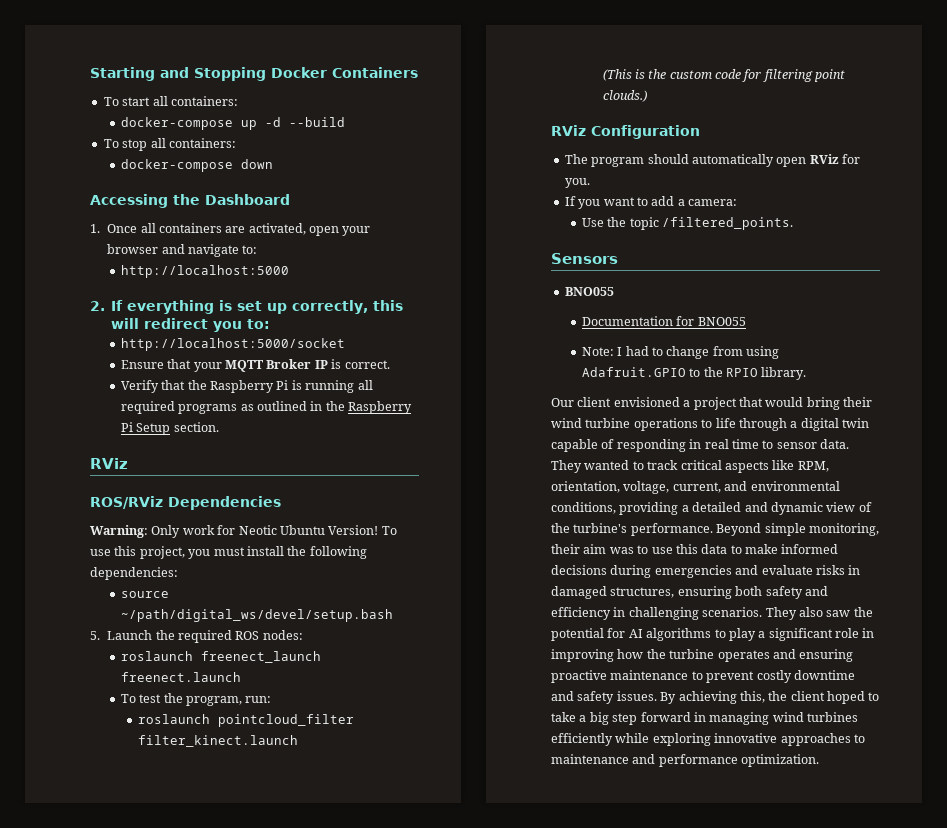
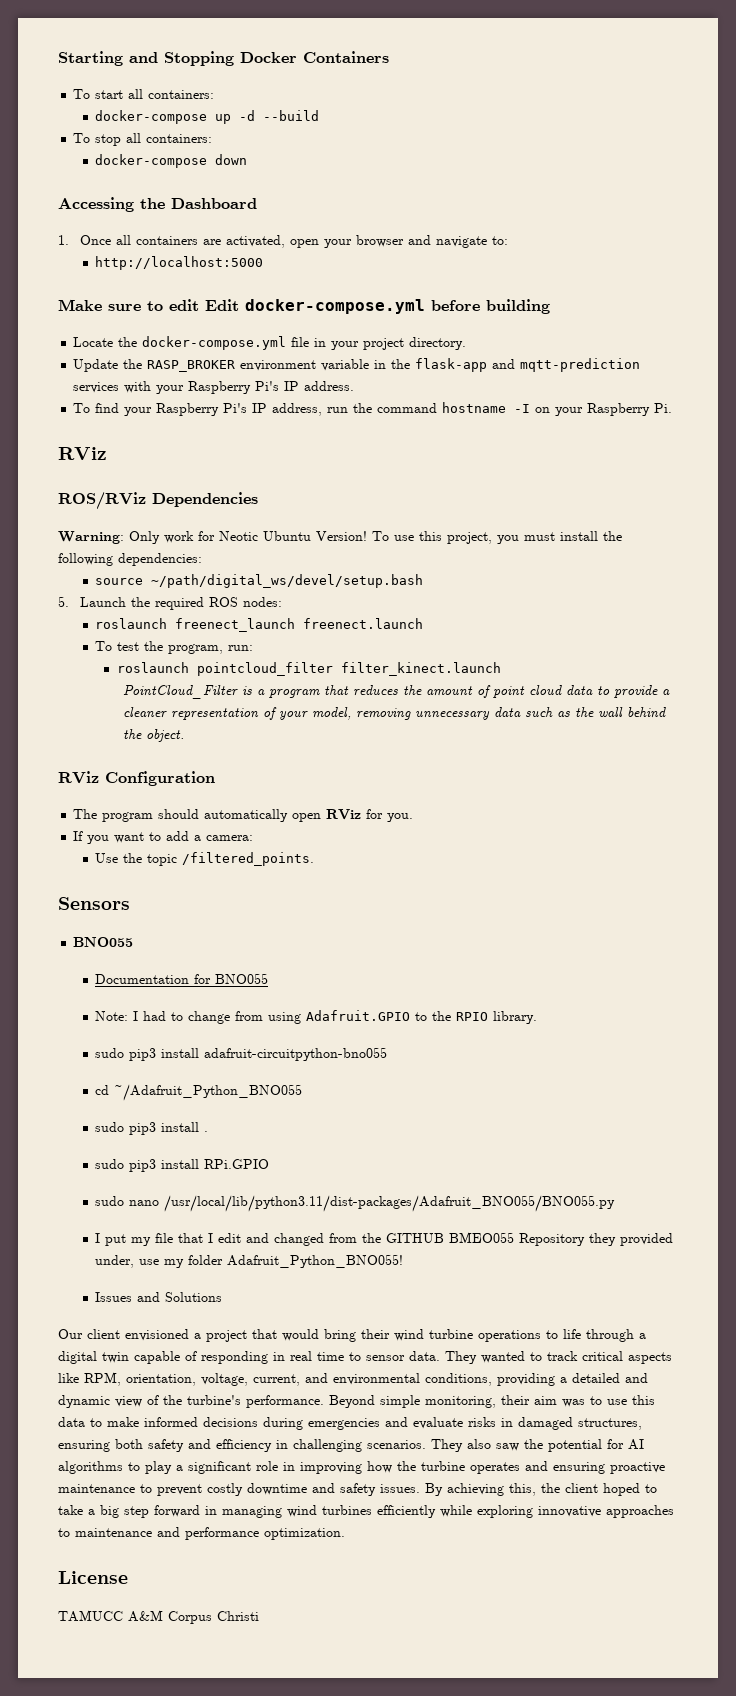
- 2. If everything is set up correctly, this will redirect you to:
- http://localhost:5000/socket
- Ensure that your MQTT Broker IP is correct.
- Verify that the Raspberry Pi is running all required programs as outlined in the Raspberry Pi Setup section.
+ Make sure to edit Edit docker-compose.yml before building
+ Locate the docker-compose.yml file in your project directory.
+ Update the RASP_BROKER environment variable in the flask-app and mqtt-prediction services with your Raspberry Pi's IP address.
+ To find your Raspberry Pi's IP address, run the command hostname -I on your Raspberry Pi.
- (This is the custom code for filtering point clouds.)
+ PointCloud_Filter is a program that reduces the amount of point cloud data to provide a cleaner representation of your model, removing unnecessary data such as the wall behind the object.
+ sudo pip3 install adafruit-circuitpython-bno055
+ cd ~/Adafruit_Python_BNO055
+ sudo pip3 install .
+ sudo pip3 install RPi.GPIO
+ sudo nano /usr/local/lib/python3.11/dist-packages/Adafruit_BNO055/BNO055.py
+ I put my file that I edit and changed from the GITHUB BMEO055 Repository they provided under, use my folder Adafruit_Python_BNO055!
+ Issues and Solutions
+ License
+ TAMUCC A&M Corpus Christi

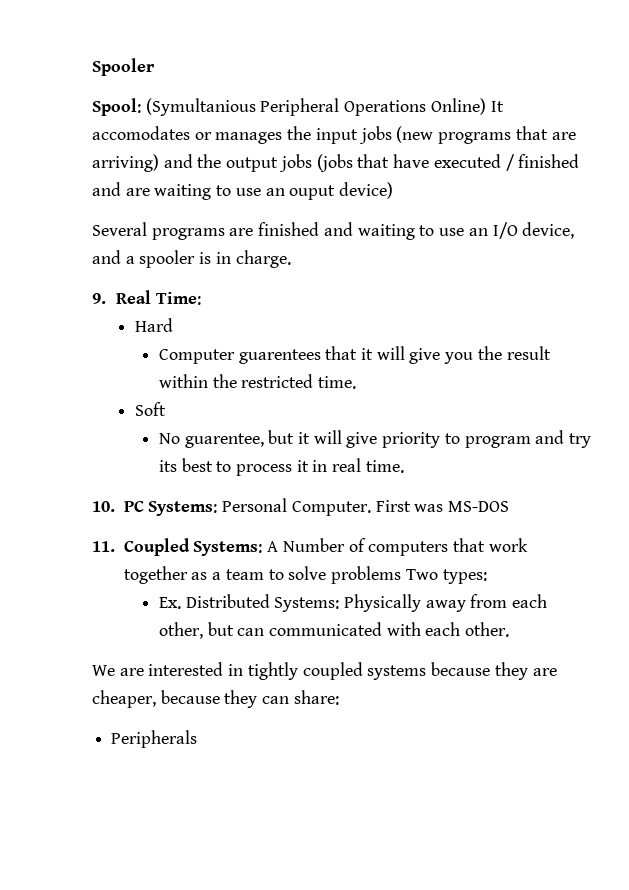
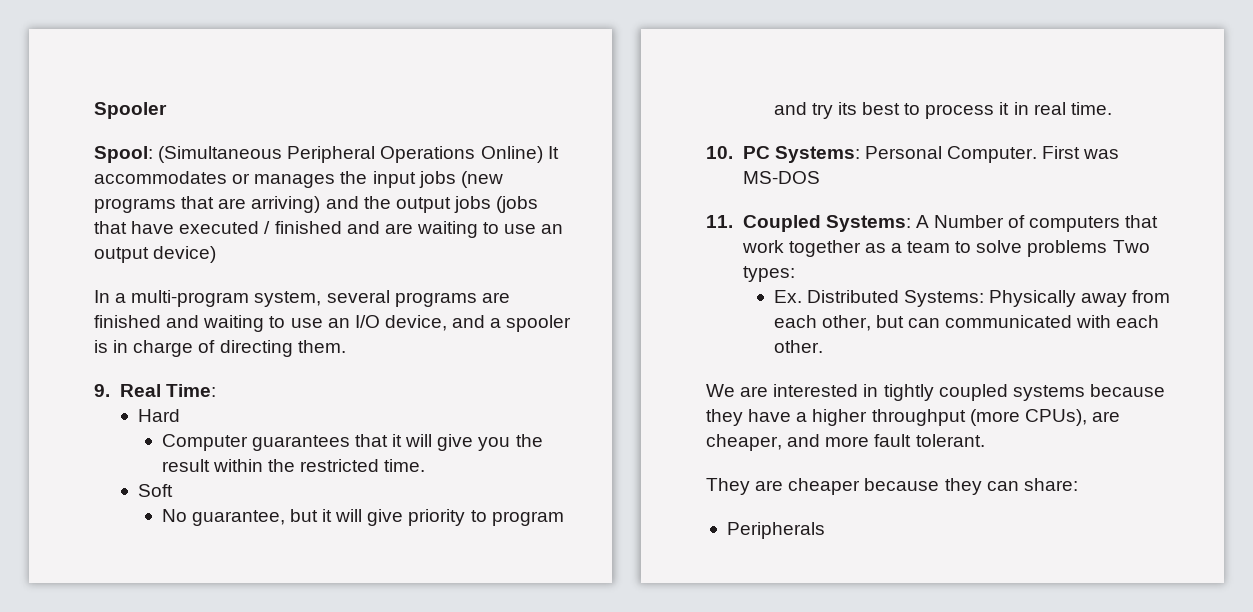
- Spool: (Symultanious Peripheral Operations Online) It accomodates or manages the input jobs (new programs that are arriving) and the output jobs (jobs that have executed / finished and are waiting to use an ouput device)
+ Spool: (Simultaneous Peripheral Operations Online) It accommodates or manages the input jobs (new programs that are arriving) and the output jobs (jobs that have executed / finished and are waiting to use an output device)
- Several programs are finished and waiting to use an I/O device, and a spooler is in charge.
+ In a multi-program system, several programs are finished and waiting to use an I/O device, and a spooler is in charge of directing them.
- Computer guarentees that it will give you the result within the restricted time.
+ Computer guarantees that it will give you the result within the restricted time.
- No guarentee, but it will give priority to program and try its best to process it in real time.
+ No guarantee, but it will give priority to program and try its best to process it in real time.
- We are interested in tightly coupled systems because they are cheaper, because they can share:
+ We are interested in tightly coupled systems because they have a higher throughput (more CPUs), are cheaper, and more fault tolerant.
+ They are cheaper because they can share:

> [ABOUT THIS TASK]:
An exact copy is needed of the entries above, starting at the line that holds "Issues and Solutions" and stopping at the line that holds "- Spool: (Symultanious", both kept; pictures stay out.

> [RESPONSE FOR THIS EXERCISE]:
+ Issues and Solutions
+ License
+ TAMUCC A&M Corpus Christi

- Spool: (Symultanious Peripheral Operations Online) It accomodates or manages the input jobs (new programs that are arriving) and the output jobs (jobs that have executed / finished and are waiting to use an ouput device)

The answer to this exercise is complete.